Peut-être un des plus beaux textes de Jean Madiran
Eglise du silence :pourquoi ?
Quand nous disons que la seule Eglise est celle des
évêques en communion avec le Pape et sous son autorité (cum Petro et sub
Petro), nous récusons tout schisme et tout syncrétisme, quelles que
soient les défaillances de la hiérarchie ecclésiastique. Quand nous disons que
« l’Eglise est malade », nous désignons en son sein la prolifération cancéreuse
d’un néo-modernisme dominateur, mais ce n’est pas « l’Eglise » (et son mystère
: une, sainte, catholique, apostolique) qui est malade. Ce sont,
à divers
degrés, les individualités du clergé et de sa
hiérarchie.
La tentation du silence est celle à
laquelle une Eglise « séparée » de l’Etat risque de céder dans une mesure plus
ou moins grande, parce qu’elle a le sentiment que si elle ne se censure pas sur
certains points contestés, elle finira par se trouver directement persécutée.
Ce
n’est pas l’Eglise, c’est l’Etat qui a voulu la « séparation ». Il l’a voulue
et il a pu l’imposer parce que la société, ses mœurs, ses institutions, se sont
« sécularisées », c’est-à-dire sont devenues sans Dieu, par indifférence voire
par hostilité.
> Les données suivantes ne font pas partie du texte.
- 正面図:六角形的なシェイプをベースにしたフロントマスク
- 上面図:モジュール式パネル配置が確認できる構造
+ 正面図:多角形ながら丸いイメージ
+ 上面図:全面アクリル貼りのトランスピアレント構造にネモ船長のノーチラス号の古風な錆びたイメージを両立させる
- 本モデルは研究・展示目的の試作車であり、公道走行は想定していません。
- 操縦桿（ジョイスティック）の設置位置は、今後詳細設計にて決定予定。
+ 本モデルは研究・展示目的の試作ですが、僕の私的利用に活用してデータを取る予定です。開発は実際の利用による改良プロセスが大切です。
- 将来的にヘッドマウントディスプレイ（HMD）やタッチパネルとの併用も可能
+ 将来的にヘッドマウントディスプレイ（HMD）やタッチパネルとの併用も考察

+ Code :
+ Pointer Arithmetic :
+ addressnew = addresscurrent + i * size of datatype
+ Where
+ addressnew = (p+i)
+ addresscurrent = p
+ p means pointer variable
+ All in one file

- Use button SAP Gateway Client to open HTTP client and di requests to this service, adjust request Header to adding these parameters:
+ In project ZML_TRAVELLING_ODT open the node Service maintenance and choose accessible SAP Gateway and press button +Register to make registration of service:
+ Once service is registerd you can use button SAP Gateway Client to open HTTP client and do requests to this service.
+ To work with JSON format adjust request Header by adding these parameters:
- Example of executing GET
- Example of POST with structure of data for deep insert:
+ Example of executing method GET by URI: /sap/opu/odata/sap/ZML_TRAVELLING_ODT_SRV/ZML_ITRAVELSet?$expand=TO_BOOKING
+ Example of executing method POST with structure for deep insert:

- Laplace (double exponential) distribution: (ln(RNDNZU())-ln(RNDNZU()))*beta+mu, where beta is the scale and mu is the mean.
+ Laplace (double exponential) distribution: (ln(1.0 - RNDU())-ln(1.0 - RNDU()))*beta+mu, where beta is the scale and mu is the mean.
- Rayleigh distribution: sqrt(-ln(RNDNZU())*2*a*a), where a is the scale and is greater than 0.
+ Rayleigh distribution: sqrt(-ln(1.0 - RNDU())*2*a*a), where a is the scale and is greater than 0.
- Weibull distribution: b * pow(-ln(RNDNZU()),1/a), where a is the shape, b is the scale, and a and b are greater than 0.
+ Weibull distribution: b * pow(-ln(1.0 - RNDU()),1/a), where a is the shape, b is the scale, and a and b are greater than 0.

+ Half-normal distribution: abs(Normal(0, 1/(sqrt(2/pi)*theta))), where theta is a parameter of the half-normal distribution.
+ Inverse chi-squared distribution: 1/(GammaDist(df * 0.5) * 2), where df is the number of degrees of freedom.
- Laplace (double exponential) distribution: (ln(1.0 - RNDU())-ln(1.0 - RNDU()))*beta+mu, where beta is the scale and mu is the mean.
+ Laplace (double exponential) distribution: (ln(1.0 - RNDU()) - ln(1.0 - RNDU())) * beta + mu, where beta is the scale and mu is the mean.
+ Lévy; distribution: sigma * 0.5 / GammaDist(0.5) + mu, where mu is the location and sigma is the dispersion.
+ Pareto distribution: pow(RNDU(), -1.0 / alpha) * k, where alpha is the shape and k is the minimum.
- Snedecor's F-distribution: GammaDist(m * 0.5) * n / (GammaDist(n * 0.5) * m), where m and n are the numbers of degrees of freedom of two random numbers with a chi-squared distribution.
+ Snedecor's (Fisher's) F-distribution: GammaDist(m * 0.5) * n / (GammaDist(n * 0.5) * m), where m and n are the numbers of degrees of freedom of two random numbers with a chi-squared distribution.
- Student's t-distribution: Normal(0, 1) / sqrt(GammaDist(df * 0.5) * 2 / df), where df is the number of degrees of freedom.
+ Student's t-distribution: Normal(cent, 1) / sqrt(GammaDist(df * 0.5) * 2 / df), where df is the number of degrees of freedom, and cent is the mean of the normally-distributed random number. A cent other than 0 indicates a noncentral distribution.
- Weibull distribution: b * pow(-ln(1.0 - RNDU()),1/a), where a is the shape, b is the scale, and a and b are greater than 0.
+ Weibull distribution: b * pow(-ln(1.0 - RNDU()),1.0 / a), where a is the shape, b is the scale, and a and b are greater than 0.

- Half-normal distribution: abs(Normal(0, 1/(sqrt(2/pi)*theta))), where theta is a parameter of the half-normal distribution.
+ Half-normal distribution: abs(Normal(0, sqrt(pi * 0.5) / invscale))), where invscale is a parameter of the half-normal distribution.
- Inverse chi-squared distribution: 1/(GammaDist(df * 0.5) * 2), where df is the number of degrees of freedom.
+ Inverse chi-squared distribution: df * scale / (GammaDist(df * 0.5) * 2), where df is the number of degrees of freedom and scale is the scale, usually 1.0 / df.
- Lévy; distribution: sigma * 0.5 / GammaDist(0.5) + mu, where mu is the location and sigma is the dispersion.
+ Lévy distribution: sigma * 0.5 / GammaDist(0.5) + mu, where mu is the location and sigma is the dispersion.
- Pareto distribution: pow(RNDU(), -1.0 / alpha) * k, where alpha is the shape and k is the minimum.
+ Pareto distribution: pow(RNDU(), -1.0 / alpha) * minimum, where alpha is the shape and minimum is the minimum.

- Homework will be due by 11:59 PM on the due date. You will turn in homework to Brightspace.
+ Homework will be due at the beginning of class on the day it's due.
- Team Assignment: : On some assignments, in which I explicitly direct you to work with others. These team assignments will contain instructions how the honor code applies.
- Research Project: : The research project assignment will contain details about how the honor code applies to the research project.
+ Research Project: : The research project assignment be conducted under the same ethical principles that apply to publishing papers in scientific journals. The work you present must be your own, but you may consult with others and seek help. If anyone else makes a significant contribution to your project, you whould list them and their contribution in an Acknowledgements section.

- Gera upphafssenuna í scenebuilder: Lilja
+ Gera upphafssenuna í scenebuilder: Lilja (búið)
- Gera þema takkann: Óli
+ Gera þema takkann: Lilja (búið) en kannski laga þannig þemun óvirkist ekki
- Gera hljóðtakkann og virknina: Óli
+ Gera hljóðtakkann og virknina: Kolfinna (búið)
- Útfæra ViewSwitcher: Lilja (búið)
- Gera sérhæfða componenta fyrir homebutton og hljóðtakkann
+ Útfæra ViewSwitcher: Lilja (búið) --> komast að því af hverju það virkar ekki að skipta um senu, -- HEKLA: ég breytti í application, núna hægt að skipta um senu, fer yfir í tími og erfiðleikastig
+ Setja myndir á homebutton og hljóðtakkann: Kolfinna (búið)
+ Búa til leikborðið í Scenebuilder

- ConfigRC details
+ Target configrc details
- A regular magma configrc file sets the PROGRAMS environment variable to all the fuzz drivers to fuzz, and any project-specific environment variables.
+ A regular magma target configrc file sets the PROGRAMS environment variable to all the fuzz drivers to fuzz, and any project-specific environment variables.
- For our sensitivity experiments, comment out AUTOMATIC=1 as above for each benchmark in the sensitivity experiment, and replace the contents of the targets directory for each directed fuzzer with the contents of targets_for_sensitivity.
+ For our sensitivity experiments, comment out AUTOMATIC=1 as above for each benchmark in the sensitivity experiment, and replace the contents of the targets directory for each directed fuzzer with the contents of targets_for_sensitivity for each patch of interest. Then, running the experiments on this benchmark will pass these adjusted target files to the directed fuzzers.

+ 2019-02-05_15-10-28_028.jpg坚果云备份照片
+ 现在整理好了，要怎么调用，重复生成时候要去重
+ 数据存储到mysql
Et l’Eglise y a consenti parce qu’elle a eu le sentiment qu’elle
n’y pouvait rien ; ou même parce qu’une trop grande partie du clergé et de sa
hiérarchie a cru que dans ce qui les a opposés l’une à l’autre, c’est l’Etat
qui avait raison et l’Eglise qui avait tort. La religion devrait donc se
modifier selon l’exemple de l’évolution démocratique et du progrès profane.
Cela seul qui évite à l’Eglise d’être soit
persécutée, soit réduite au silence, c’est l’existence d’un Etat, autonome dans
son domaine, mais assez chrétien pour se concerter avec l’Eglise en vue du bien
commun naturel et surnaturel de la société, en reconnaissant une primauté
ecclésiastique en matière de religion et de morale. Mais un « Etat chrétien »
est une notion abstraite et qui paraît bien vague. L’histoire de l’humanité
depuis la venue du Christ, et spécialement l’histoire de France, répond à cette
objection : un Etat chrétien, concrètement, cela veut dire un Prince chrétien.
Annoncer dans une société sans Dieu la
royauté sociale de Notre Seigneur Jésus-Christ, ce n’est pas forcément préparer
un coup d’Etat ni fomenter une révolte. C’est annoncer l’Evangile. Requête
concrètement chimérique, politiquement irréalisable ? Peut-être pour longtemps.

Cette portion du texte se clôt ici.